The Gospel of Matthew has several incredibly strong arguments that link it firmly to the New Testament and show without much doubt at all that is should be definitely included in the New Testament. Firstly, it corresponds very closely with two other gospel accounts of the life of Jesus, so much so that Matthew, Mark and Luke are called the synoptic gospels, referring to the "common" story that they share and tell about Jesus and his life and ministry. This offers significant proof that it is accurate and reliable, as it account tallies with the account given in other books that are recognised as being part of the New Testament.
Secondly, it has overt and deliberate ties to the Old Testament, and it seeks throughout its pages to show that Jesus is the fulfilment of all of the Old Testament prophecies and promises.

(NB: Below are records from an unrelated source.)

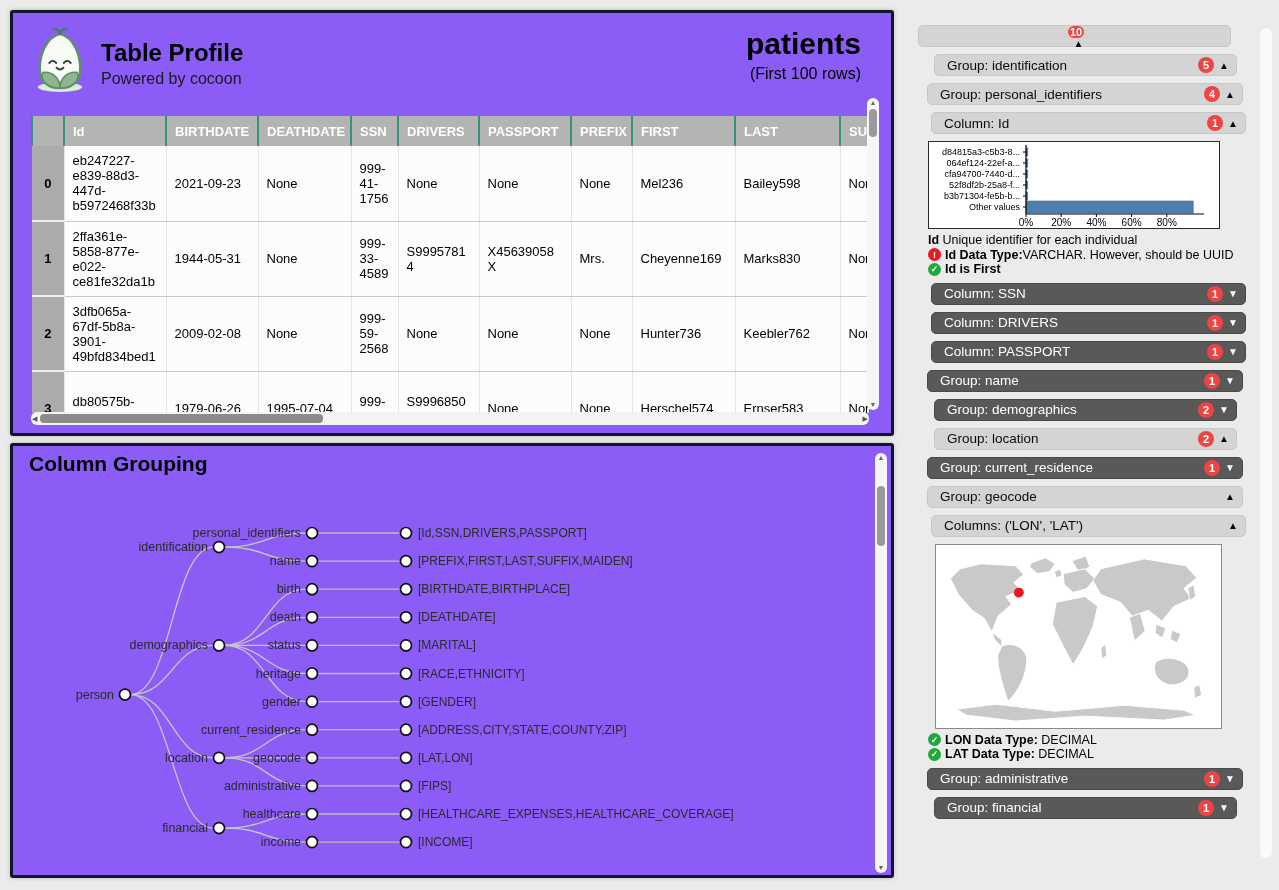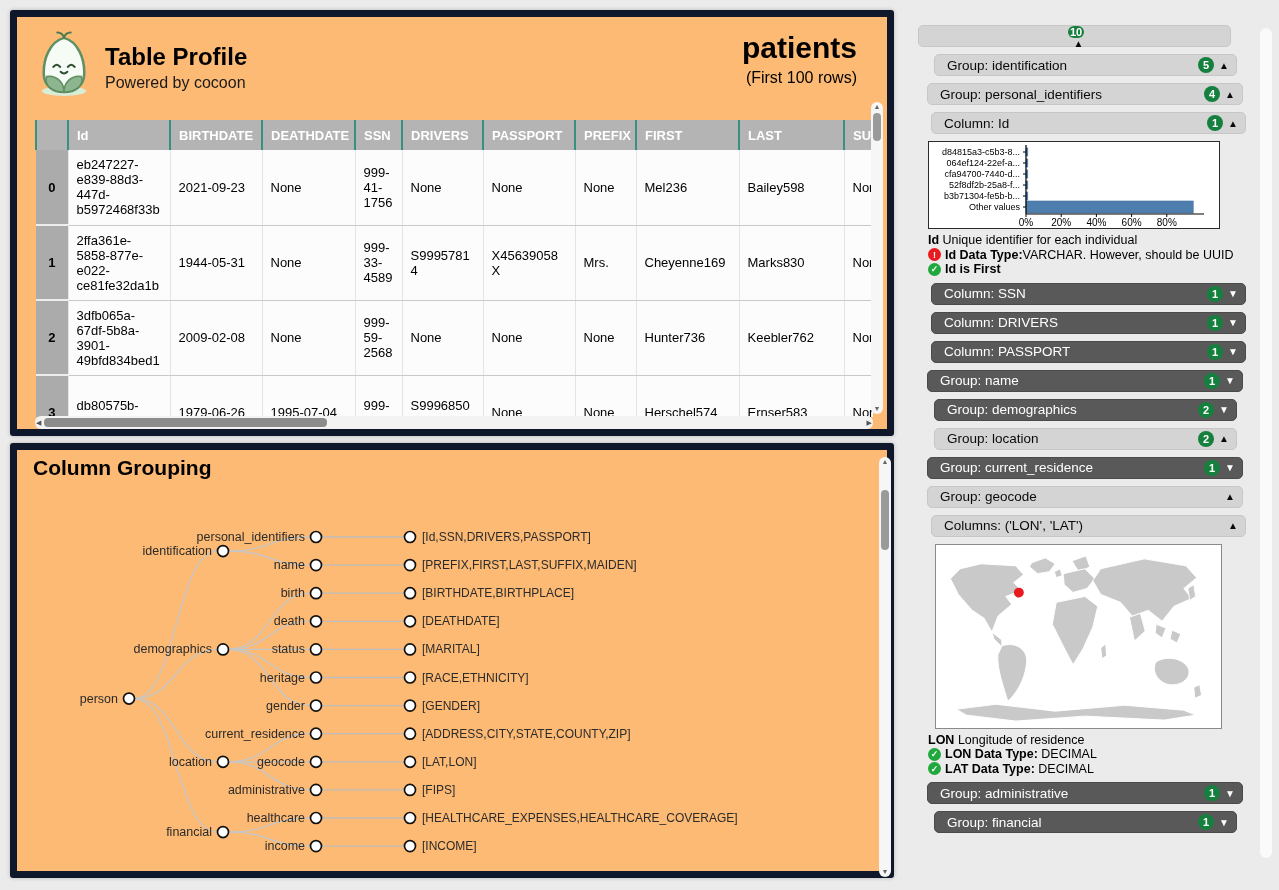"10" .badge { background: #15803d -> #ef4444 }
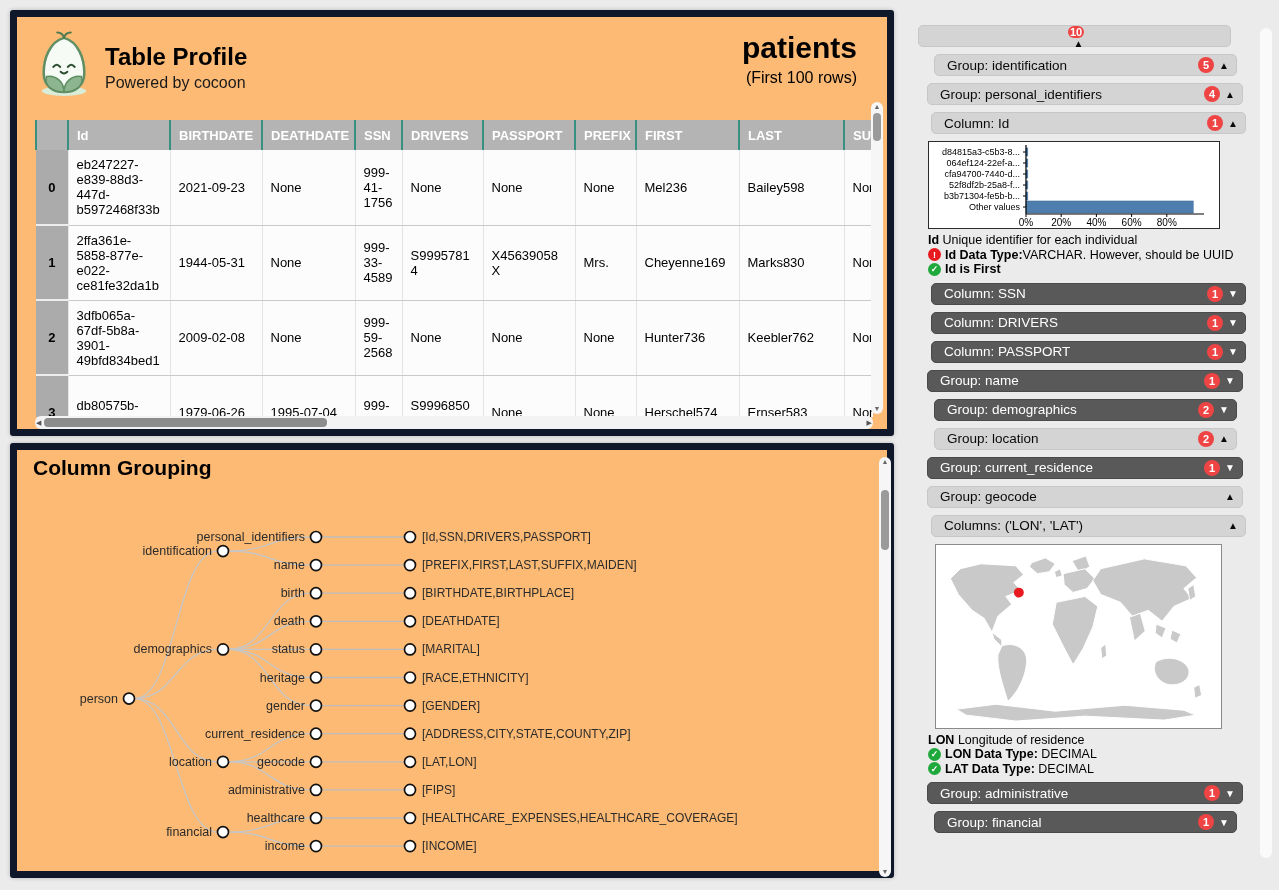"Table Profile" .panel { background: #fdba74 -> #8b5cf6; border: 7px solid #0f172a -> 3px solid #0f172a }
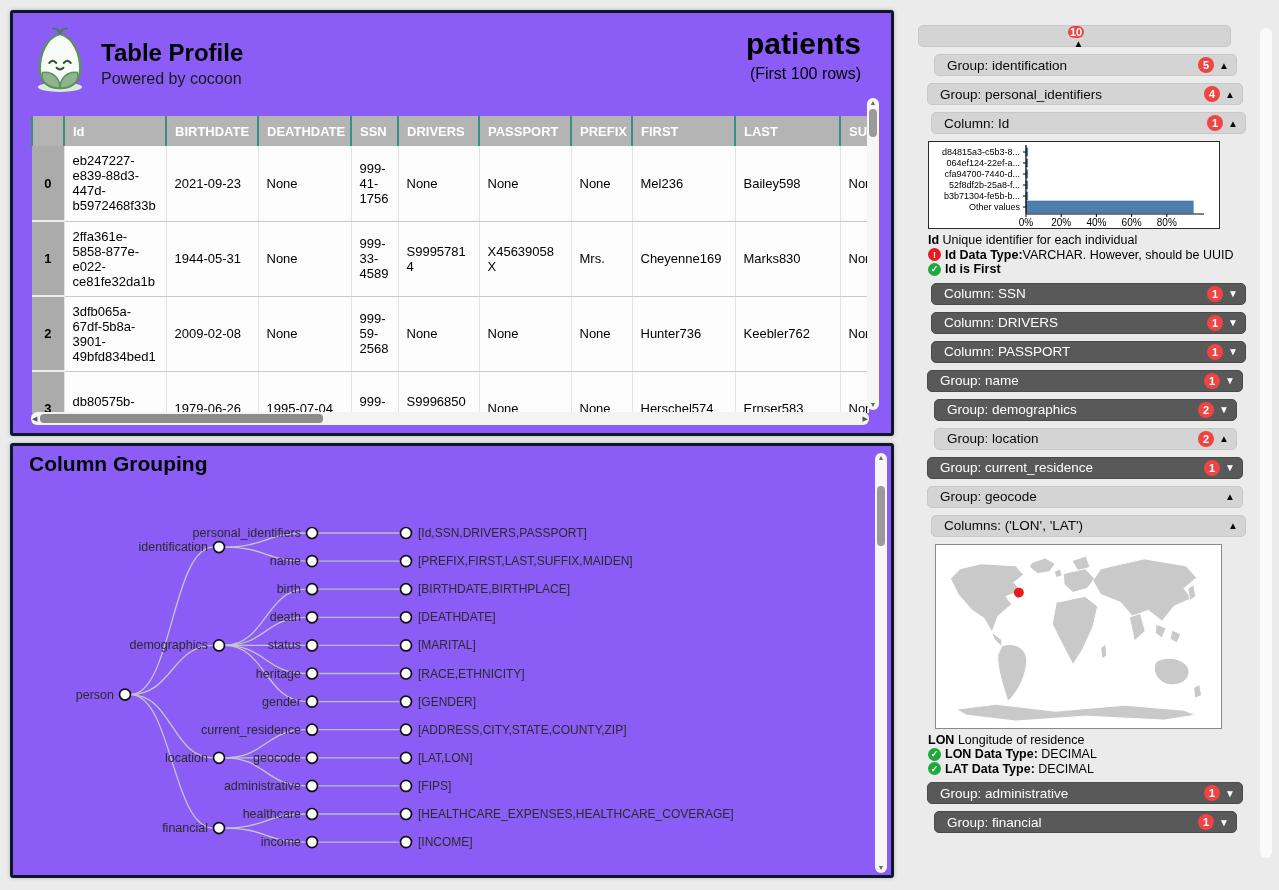"LON" div.note { html: <div> <b>LON</b> <span> Longitude of residence</span> </div> -> none }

Matthew is the gospel that contains most verses from the Old Testament, and it also, in Matthew 1, seeks to establish a direct link from Abraham to the birth of Jesus, as Matthew 1:17 demonstrates:
Thus there were fourteen generations in all from Abraham to David, fourteen from David to the exile to Babylon, and fourteen from the exile to the Christ.
The genealogy that begins the gospel thus presents Jesus as a direct product and outcome of the Old Testament. Lastly, the Gospel of Matthew should be included in the New Testament because it is the gospel that was used most by the early church, and it was cited by the early church fathers more than twice as often as other gospels. This indicates very strongly that the early church immensely valued this gospel, and therefore church tradition supports its inclusion in the New Testament.